Filter the records below, keeping only lines with the string "number".

- Opening Delimiter -

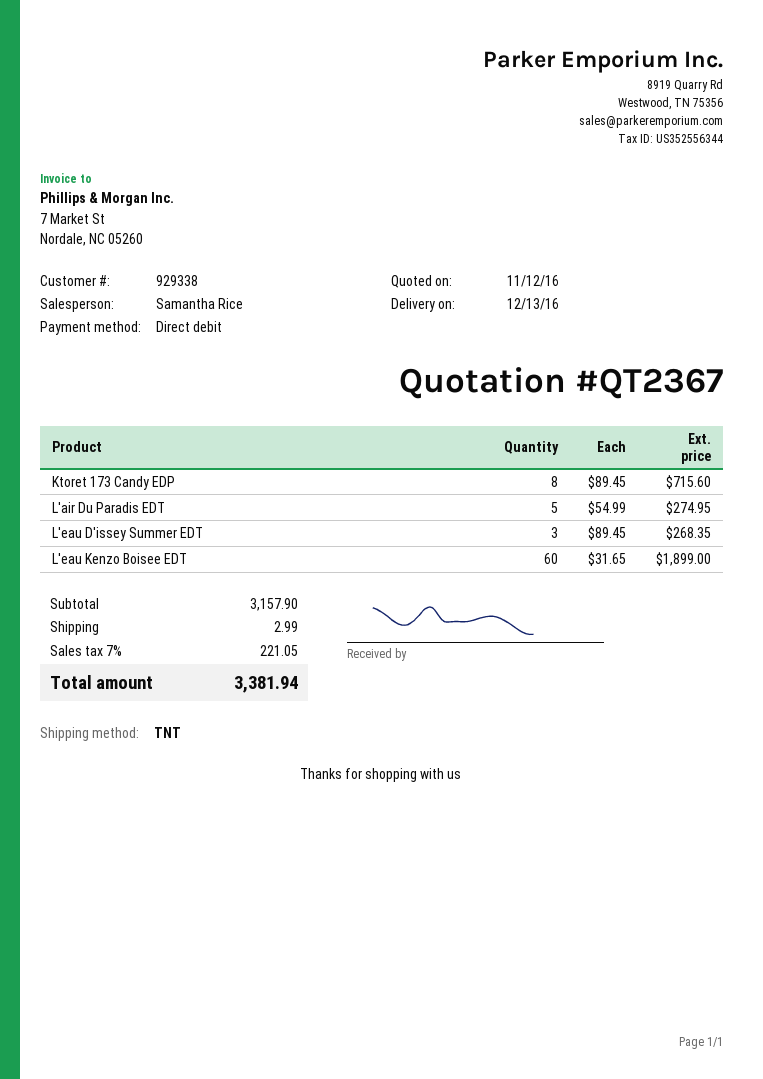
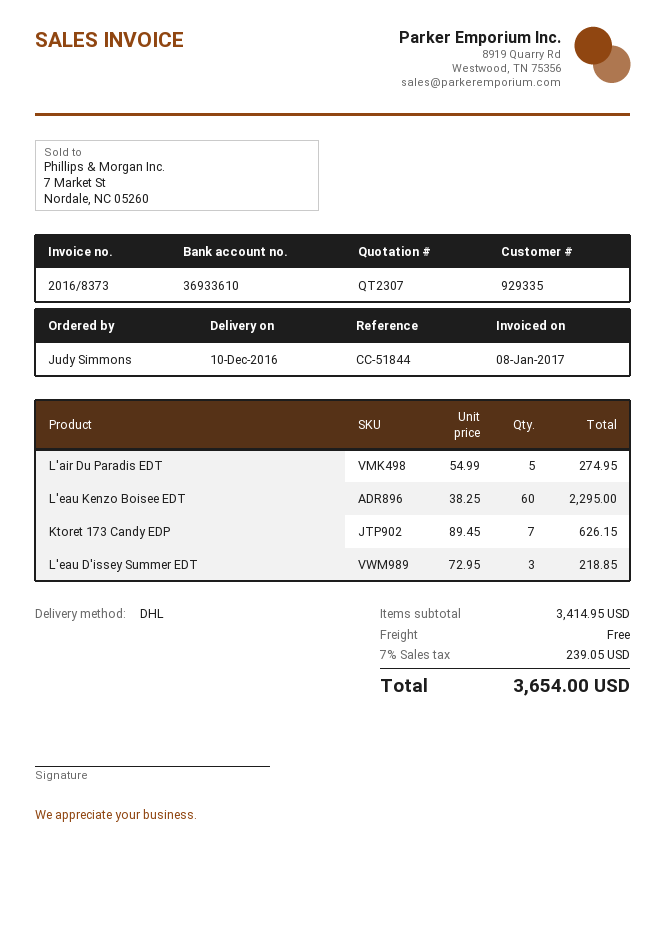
quote number: QT2367 -> QT2307
delivery date: 2016-12-13 -> 2016-12-10
customer number: 929338 -> 929335
shipping method: TNT -> DHL
Ktoret 173 Candy EDP: 8 x 89.45 = 715.60 -> 7 x 89.45 = 626.15
L'eau D'issey Summer EDT: 3 x 89.45 = 268.35 -> 3 x 72.95 = 218.85
L'eau Kenzo Boisee EDT: 60 x 31.65 = 1899.00 -> 60 x 38.25 = 2295.00
subtotal: 3157.90 -> 3414.95
shipping: 2.99 -> 0.00
tax: 7% = 221.05 -> 7% = 239.05
total: 3381.94 -> 3654.00

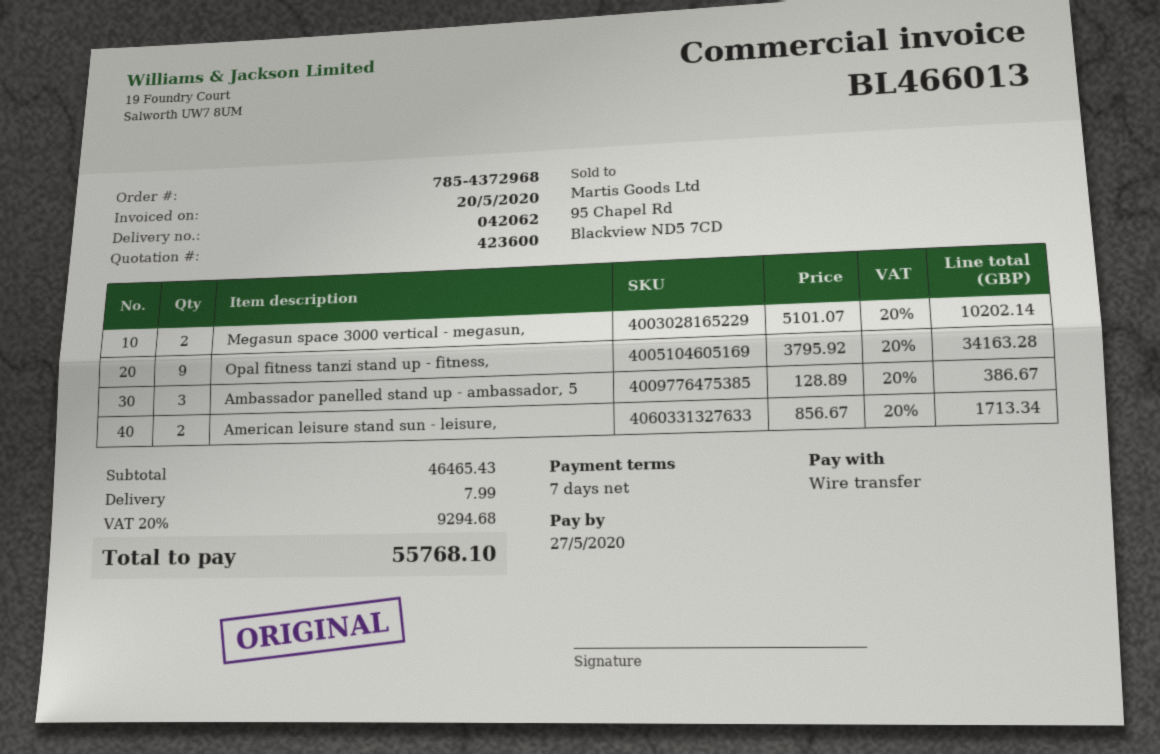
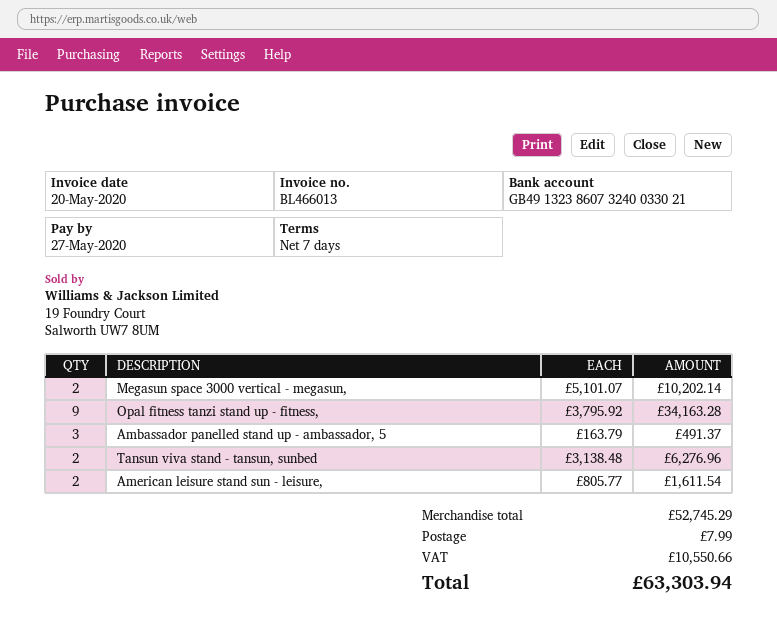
Ambassador panelled stand up - ambassador, 5: 3 x 128.89 = 386.67 -> 3 x 163.79 = 491.37
American leisure stand sun - leisure,: 2 x 856.67 = 1713.34 -> 2 x 805.77 = 1611.54
Tansun viva stand - tansun, sunbed: none -> 2 x 3138.48 = 6276.96
subtotal: 46465.43 -> 52745.29
tax: 9294.68 -> 10550.66
total: 55768.10 -> 63303.94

- Closing Delimiter -

_RESULT OF THE TASK_
quote number: QT2367 -> QT2307
customer number: 929338 -> 929335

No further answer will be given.